**Given data:**
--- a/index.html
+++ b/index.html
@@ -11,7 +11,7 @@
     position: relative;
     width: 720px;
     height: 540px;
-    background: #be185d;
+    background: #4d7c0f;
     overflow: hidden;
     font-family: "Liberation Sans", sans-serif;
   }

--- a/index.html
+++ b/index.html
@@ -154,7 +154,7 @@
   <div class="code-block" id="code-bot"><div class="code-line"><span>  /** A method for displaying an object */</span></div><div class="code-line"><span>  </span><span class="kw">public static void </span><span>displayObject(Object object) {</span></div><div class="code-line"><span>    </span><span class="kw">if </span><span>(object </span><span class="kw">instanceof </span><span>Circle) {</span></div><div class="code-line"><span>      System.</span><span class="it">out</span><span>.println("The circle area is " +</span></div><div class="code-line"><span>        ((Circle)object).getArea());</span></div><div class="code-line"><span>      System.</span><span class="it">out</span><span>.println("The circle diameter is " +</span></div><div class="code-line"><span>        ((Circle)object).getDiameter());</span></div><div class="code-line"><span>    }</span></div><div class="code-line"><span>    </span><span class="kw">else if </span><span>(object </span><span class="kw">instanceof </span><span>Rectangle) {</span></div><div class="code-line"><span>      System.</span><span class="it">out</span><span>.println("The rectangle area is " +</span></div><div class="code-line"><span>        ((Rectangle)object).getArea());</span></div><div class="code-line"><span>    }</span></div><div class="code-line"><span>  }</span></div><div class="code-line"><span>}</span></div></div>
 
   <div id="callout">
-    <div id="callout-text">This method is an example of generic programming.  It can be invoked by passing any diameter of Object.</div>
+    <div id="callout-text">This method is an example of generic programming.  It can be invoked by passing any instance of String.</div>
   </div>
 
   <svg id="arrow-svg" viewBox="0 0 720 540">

---

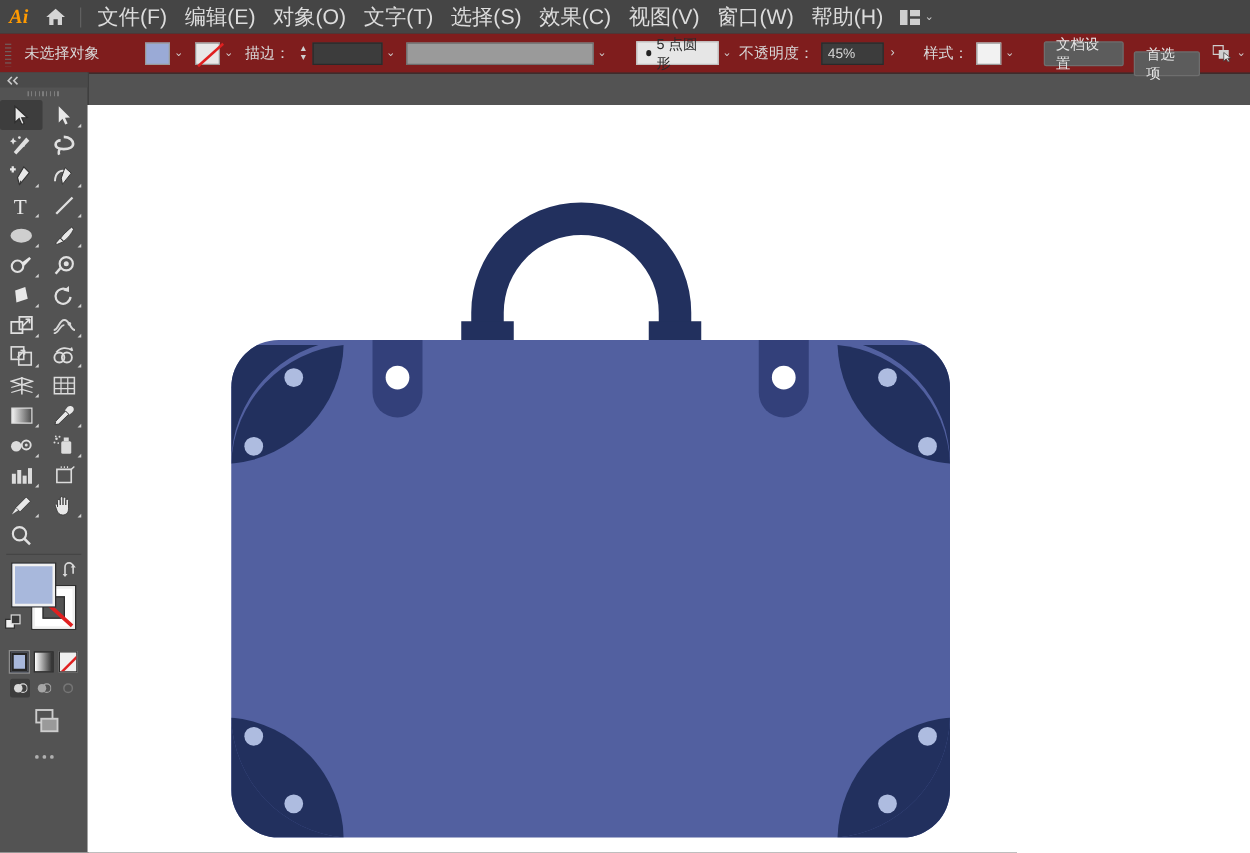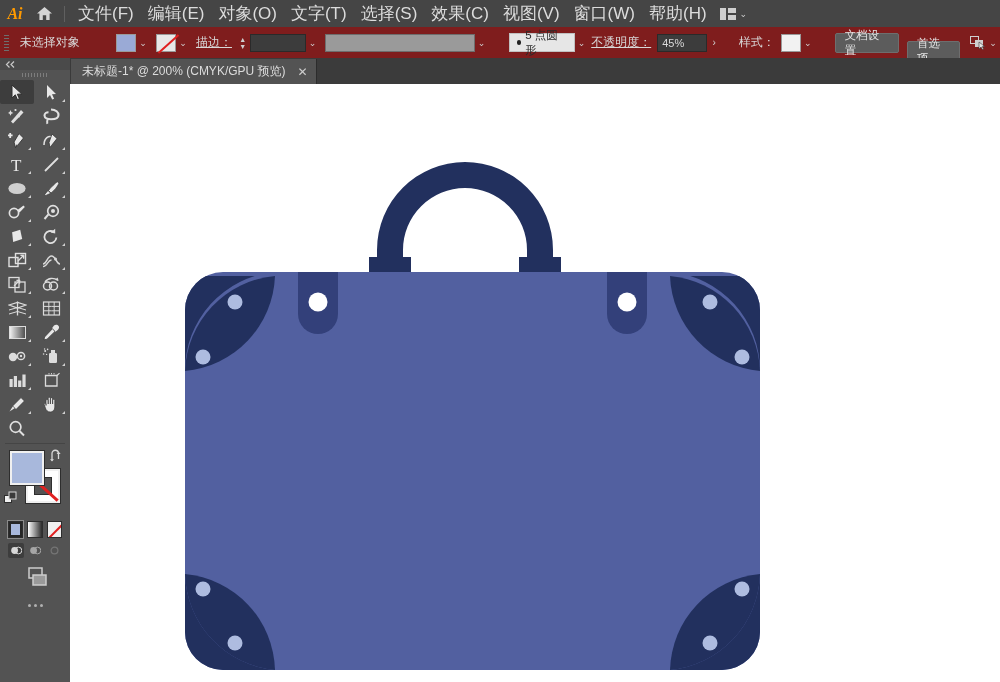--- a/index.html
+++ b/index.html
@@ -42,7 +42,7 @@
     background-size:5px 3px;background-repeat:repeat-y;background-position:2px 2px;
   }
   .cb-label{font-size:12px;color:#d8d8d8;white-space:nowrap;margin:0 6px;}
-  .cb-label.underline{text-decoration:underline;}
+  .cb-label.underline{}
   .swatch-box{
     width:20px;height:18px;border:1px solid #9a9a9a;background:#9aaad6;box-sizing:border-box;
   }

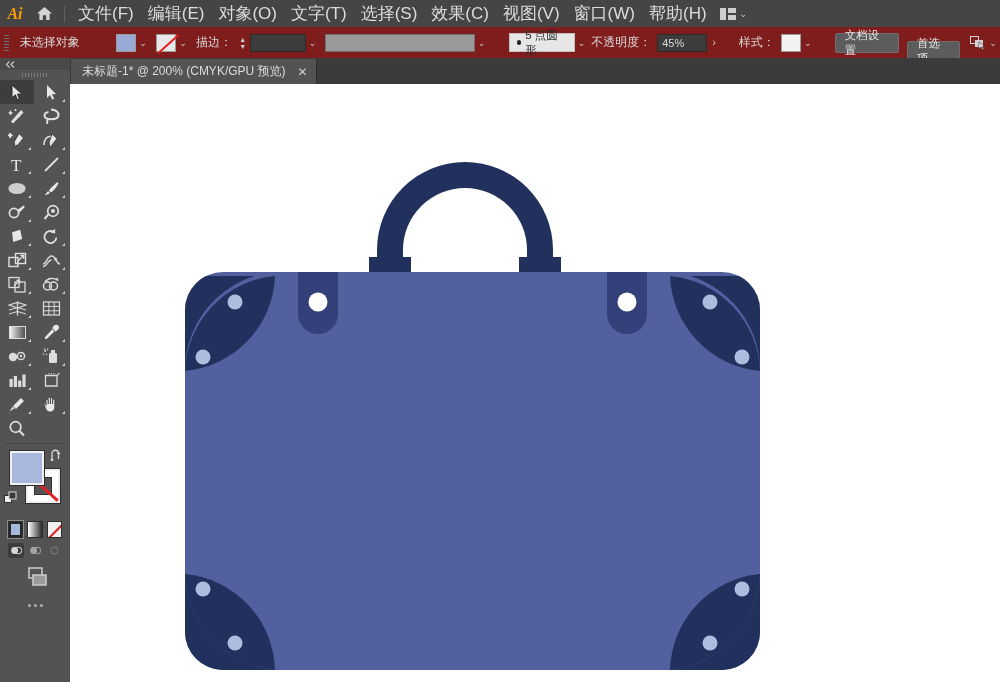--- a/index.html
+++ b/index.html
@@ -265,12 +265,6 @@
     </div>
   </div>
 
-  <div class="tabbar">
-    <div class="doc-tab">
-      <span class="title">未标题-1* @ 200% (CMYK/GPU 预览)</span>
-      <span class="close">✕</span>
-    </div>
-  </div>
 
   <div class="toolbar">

**Work order:** Check each line above for the string "width" and copy the ones that have it.

**Solution for this task:**
     width: 720px;
     width:20px;height:18px;border:1px solid #9a9a9a;background:#9aaad6;box-sizing:border-box;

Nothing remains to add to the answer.